▶ [Directions for this task] Only the lines below between the ones containing "- Balance: 17416,00</div>" and "- Balance: 17356,00</div>", inclusive, are to be reproduced, each exactly as it stands.

▶ [Record set]

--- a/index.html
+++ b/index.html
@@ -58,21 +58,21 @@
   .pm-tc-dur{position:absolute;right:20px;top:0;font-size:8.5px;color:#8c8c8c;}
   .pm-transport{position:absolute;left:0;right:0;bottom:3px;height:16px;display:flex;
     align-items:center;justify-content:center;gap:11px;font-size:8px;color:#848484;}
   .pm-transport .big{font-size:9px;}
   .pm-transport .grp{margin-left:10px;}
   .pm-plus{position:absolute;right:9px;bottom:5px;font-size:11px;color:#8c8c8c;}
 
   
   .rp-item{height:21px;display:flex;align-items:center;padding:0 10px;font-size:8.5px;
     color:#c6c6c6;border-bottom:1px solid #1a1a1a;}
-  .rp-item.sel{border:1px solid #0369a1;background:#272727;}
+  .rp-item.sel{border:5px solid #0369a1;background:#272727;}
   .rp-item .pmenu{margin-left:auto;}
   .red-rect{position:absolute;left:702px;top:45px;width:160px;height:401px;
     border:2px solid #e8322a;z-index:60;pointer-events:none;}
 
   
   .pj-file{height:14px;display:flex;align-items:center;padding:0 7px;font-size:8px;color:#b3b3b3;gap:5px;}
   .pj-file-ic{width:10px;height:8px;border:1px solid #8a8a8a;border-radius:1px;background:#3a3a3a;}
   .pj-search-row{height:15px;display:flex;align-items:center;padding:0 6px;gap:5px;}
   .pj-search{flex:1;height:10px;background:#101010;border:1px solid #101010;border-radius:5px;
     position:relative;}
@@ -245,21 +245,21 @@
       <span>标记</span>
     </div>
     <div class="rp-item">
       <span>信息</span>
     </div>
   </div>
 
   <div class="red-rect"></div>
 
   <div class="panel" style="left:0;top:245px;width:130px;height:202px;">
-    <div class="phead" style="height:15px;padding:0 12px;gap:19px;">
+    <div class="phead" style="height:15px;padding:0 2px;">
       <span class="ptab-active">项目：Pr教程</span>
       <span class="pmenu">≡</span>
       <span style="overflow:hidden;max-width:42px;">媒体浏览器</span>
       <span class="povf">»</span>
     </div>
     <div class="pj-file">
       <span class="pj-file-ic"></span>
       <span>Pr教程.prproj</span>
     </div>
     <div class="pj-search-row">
--
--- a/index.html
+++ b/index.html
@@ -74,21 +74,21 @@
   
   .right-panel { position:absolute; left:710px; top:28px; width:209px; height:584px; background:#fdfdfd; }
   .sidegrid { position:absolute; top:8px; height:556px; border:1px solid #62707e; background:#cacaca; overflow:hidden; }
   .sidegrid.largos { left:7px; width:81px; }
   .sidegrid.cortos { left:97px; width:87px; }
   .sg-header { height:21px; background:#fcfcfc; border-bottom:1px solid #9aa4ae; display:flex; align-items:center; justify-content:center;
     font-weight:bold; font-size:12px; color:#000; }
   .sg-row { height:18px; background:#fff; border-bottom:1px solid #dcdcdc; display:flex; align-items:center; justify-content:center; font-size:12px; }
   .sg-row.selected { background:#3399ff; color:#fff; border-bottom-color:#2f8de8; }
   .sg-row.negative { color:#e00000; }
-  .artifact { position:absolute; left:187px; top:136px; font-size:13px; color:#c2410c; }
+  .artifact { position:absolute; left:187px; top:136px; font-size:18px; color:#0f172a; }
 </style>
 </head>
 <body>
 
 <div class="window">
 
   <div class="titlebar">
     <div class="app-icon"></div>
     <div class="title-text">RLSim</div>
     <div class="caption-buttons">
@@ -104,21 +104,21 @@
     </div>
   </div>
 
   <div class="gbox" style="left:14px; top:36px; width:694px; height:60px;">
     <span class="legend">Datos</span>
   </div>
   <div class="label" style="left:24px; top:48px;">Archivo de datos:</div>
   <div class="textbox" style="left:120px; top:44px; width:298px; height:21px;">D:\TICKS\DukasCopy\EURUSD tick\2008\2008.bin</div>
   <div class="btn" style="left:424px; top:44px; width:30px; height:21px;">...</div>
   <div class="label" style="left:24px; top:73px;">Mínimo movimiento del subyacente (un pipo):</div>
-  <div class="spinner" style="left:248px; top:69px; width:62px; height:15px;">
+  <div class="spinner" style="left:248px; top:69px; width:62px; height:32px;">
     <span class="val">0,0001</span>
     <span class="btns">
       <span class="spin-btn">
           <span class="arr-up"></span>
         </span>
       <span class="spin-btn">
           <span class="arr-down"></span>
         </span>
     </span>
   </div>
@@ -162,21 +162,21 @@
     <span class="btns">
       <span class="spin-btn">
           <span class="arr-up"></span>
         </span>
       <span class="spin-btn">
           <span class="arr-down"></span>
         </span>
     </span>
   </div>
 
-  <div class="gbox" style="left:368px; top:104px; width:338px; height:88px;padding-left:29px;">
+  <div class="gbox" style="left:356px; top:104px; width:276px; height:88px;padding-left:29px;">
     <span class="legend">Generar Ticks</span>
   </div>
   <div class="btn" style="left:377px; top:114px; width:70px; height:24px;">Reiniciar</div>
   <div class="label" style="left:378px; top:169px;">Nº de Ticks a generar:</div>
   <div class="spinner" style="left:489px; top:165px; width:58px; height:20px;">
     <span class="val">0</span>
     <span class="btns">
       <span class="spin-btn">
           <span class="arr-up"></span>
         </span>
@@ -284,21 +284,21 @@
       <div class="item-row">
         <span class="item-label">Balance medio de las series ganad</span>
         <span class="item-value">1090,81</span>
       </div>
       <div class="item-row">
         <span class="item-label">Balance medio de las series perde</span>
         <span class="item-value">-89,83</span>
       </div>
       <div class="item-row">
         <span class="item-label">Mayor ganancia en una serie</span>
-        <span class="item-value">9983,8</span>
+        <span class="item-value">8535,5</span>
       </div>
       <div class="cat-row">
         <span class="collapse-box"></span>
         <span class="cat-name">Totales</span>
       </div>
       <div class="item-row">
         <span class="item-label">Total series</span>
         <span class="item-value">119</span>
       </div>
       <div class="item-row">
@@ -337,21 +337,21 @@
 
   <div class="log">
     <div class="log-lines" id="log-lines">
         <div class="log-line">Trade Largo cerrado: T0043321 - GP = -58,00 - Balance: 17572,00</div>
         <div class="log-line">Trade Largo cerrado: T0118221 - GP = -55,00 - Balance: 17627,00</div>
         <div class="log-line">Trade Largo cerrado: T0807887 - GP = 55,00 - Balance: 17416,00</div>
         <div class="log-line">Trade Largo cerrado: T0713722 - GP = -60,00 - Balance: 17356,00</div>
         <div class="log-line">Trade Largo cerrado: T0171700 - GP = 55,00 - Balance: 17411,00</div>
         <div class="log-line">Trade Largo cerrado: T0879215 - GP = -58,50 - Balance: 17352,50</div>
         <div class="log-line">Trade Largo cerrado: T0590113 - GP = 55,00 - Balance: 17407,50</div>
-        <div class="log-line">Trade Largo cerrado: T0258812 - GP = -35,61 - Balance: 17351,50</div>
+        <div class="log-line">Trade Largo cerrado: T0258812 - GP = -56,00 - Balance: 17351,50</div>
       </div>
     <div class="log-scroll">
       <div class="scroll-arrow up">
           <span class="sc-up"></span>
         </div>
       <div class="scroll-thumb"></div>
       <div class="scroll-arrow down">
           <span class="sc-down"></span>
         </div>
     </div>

▶ [Answer section]
         <div class="log-line">Trade Largo cerrado: T0807887 - GP = 55,00 - Balance: 17416,00</div>
         <div class="log-line">Trade Largo cerrado: T0713722 - GP = -60,00 - Balance: 17356,00</div>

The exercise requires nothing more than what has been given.